WORK TO COMPLETE: Search the entries below for "list", and copy each line where it appears.

┌──

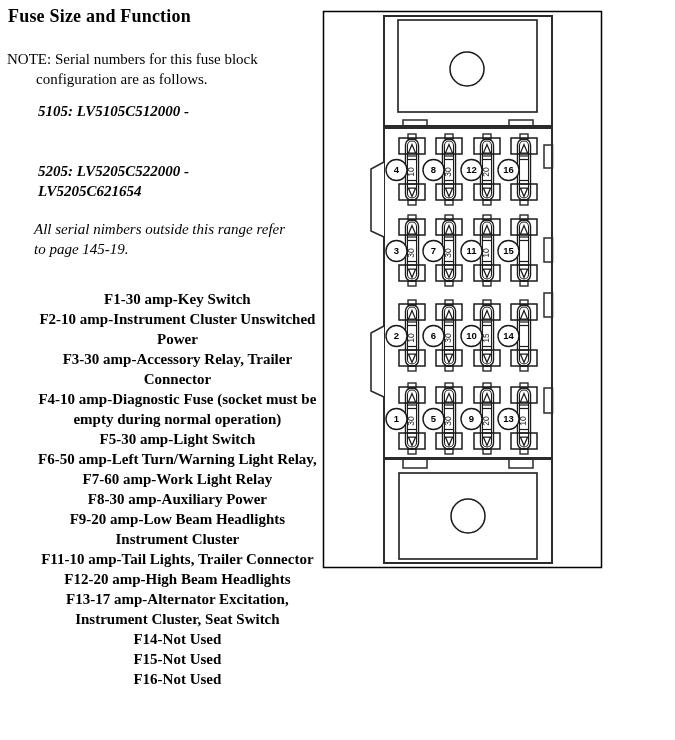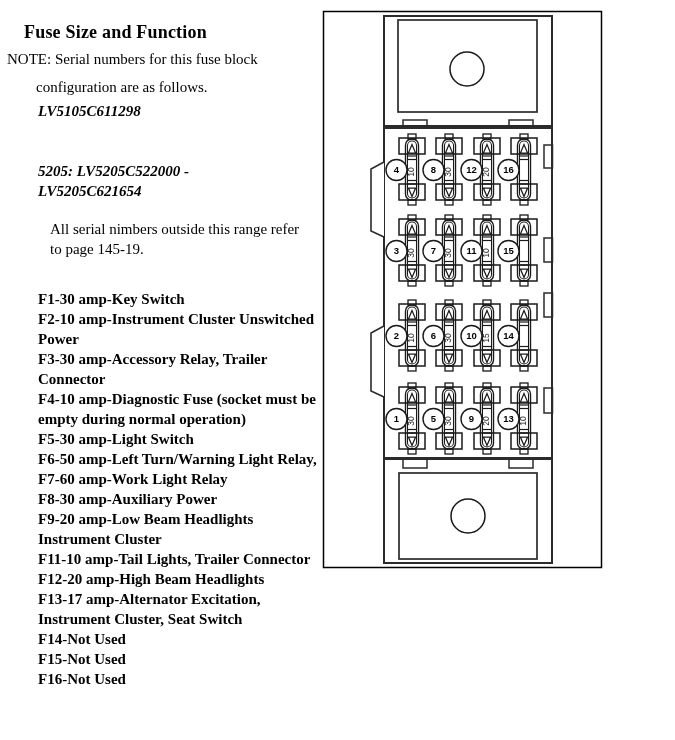--- a/index.html
+++ b/index.html
@@ -8,7 +8,7 @@
     font-family:"Liberation Serif",serif;color:#000;overflow:hidden;
   }
   .title{
-    position:absolute;left:8px;top:6px;margin:16px;
+    position:absolute;left:8px;top:6px;margin:0;
     font-size:18px;font-weight:bold;letter-spacing:.2px;white-space:nowrap;
   }
   .note{position:absolute;left:7px;top:49px;font-size:15px;line-height:20px;white-space:nowrap;}

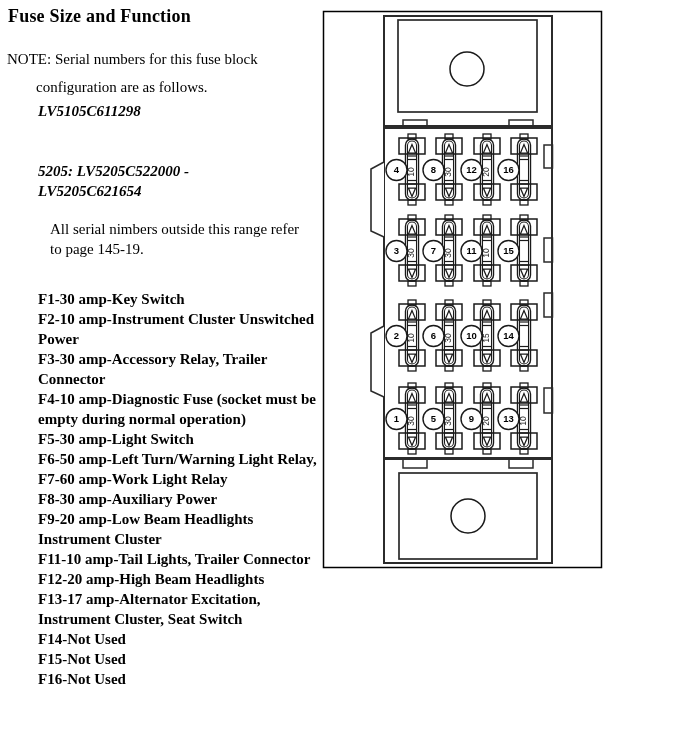--- a/index.html
+++ b/index.html
@@ -12,7 +12,7 @@
     font-size:18px;font-weight:bold;letter-spacing:.2px;white-space:nowrap;
   }
   .note{position:absolute;left:7px;top:49px;font-size:15px;line-height:20px;white-space:nowrap;}
-  .note .line + .line{margin-left:29px;margin-top:8px;}
+  .note .line + .line{margin-left:29px;}
   .serial{position:absolute;left:38px;font-style:italic;font-weight:bold;font-size:15px;line-height:20px;white-space:nowrap;}
   .serial-1{top:101px;}
   .serial-2{top:161px;}

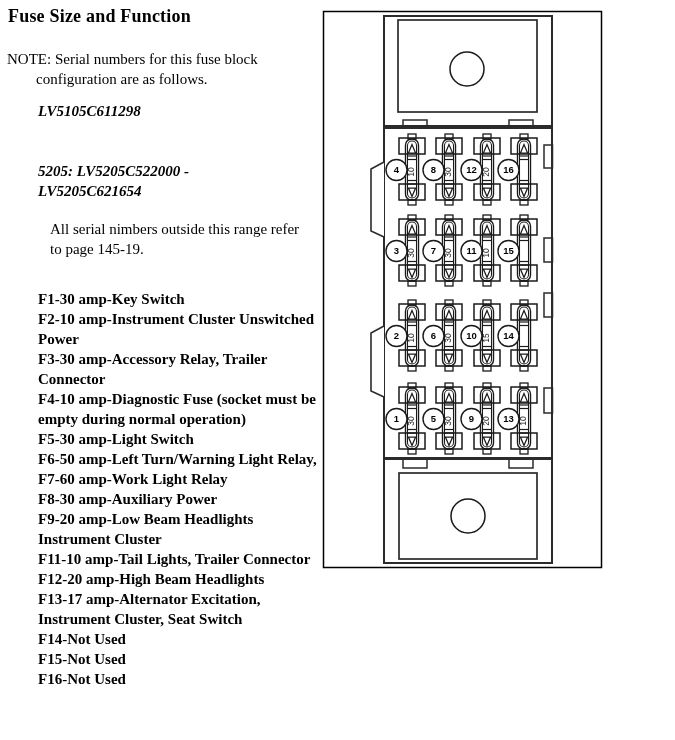--- a/index.html
+++ b/index.html
@@ -321,6 +321,7 @@
   </div>
 
 <div class="serial serial-1">
+    <div class="line">5105: LV5105C512000 -</div>
     <div class="line">LV5105C611298</div>
   </div>
 <div class="serial serial-2">

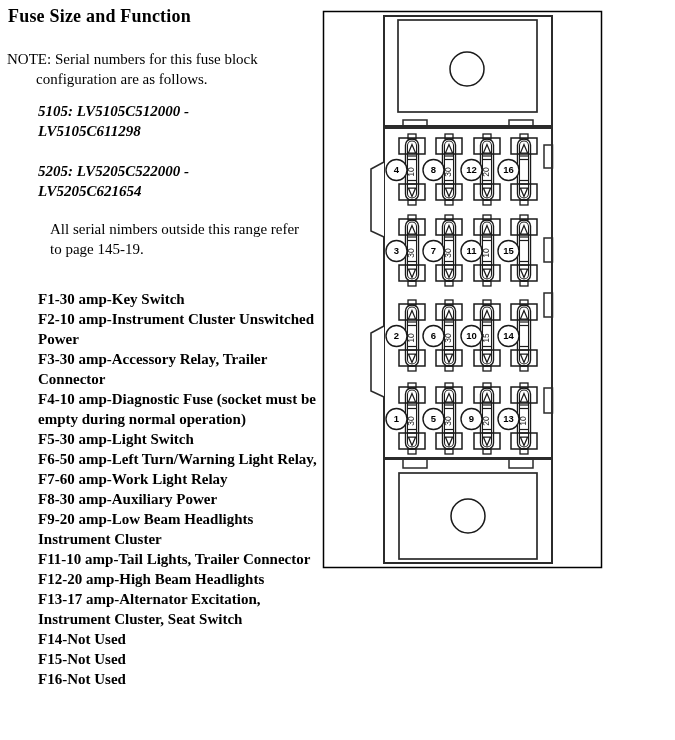--- a/index.html
+++ b/index.html
@@ -322,7 +322,6 @@
 
 <div class="serial serial-1">
     <div class="line">5105: LV5105C512000 -</div>
-    <div class="line">LV5105C611298</div>
   </div>
 <div class="serial serial-2">
     <div class="line">5205: LV5205C522000 -</div>

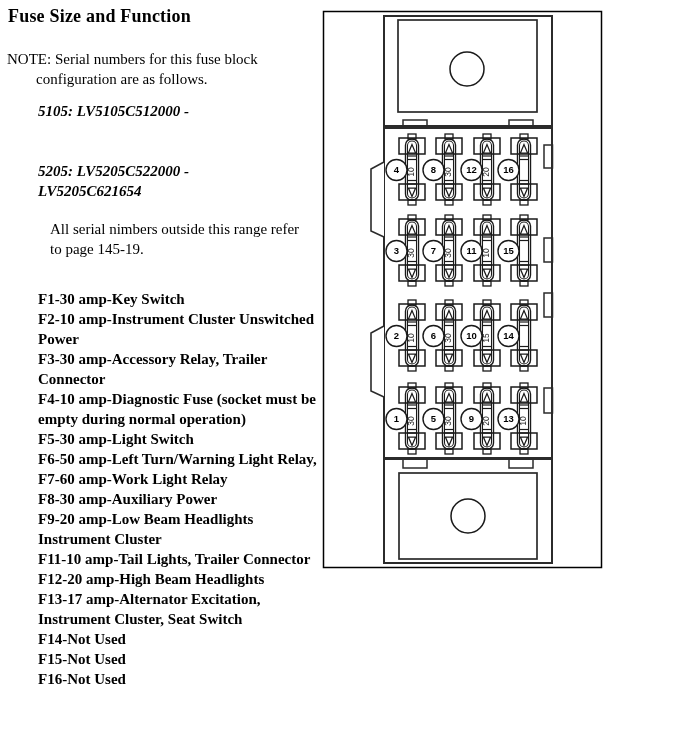--- a/index.html
+++ b/index.html
@@ -16,7 +16,7 @@
   .serial{position:absolute;left:38px;font-style:italic;font-weight:bold;font-size:15px;line-height:20px;white-space:nowrap;}
   .serial-1{top:101px;}
   .serial-2{top:161px;}
-  .range-note{position:absolute;left:50px;top:219px;font-size:15px;line-height:20px;white-space:nowrap;}
+  .range-note{position:absolute;left:34px;top:219px;font-style:italic;font-size:15px;line-height:20px;white-space:nowrap;}
   .fuse-list{position:absolute;left:38px;top:289px;font-weight:bold;font-size:15px;line-height:20px;white-space:nowrap;}
   svg#fuse-diagram{position:absolute;left:0;top:0;}
 </style>

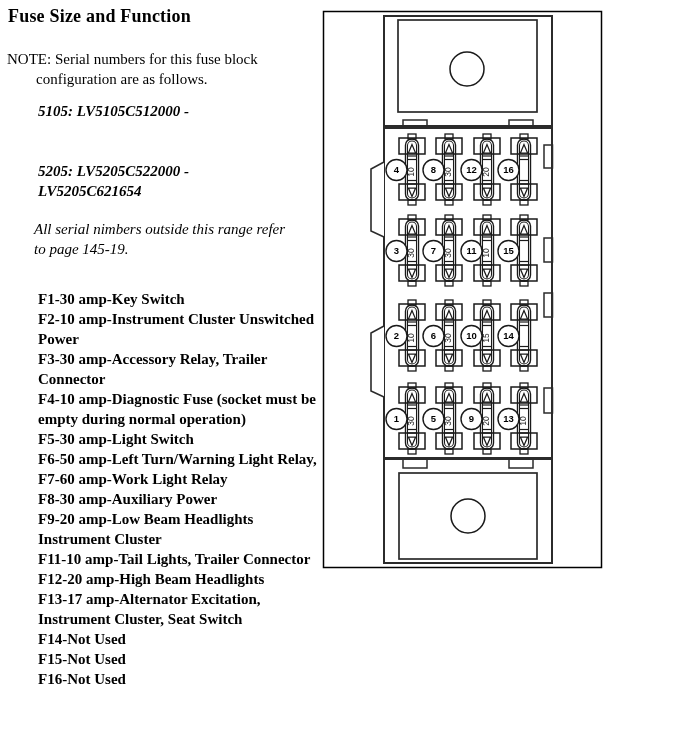--- a/index.html
+++ b/index.html
@@ -17,7 +17,7 @@
   .serial-1{top:101px;}
   .serial-2{top:161px;}
   .range-note{position:absolute;left:34px;top:219px;font-style:italic;font-size:15px;line-height:20px;white-space:nowrap;}
-  .fuse-list{position:absolute;left:38px;top:289px;font-weight:bold;font-size:15px;line-height:20px;white-space:nowrap;}
+  .fuse-list{position:absolute;left:38px;top:289px;font-weight:bold;font-size:15px;line-height:20px;white-space:nowrap;text-align:center;}
   svg#fuse-diagram{position:absolute;left:0;top:0;}
 </style>
 </head>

└──

EXERCISE SOLUTION:
   .fuse-list{position:absolute;left:38px;top:289px;font-weight:bold;font-size:15px;line-height:20px;white-space:nowrap;}
-  .fuse-list{position:absolute;left:38px;top:289px;font-weight:bold;font-size:15px;line-height:20px;white-space:nowrap;}
+  .fuse-list{position:absolute;left:38px;top:289px;font-weight:bold;font-size:15px;line-height:20px;white-space:nowrap;text-align:center;}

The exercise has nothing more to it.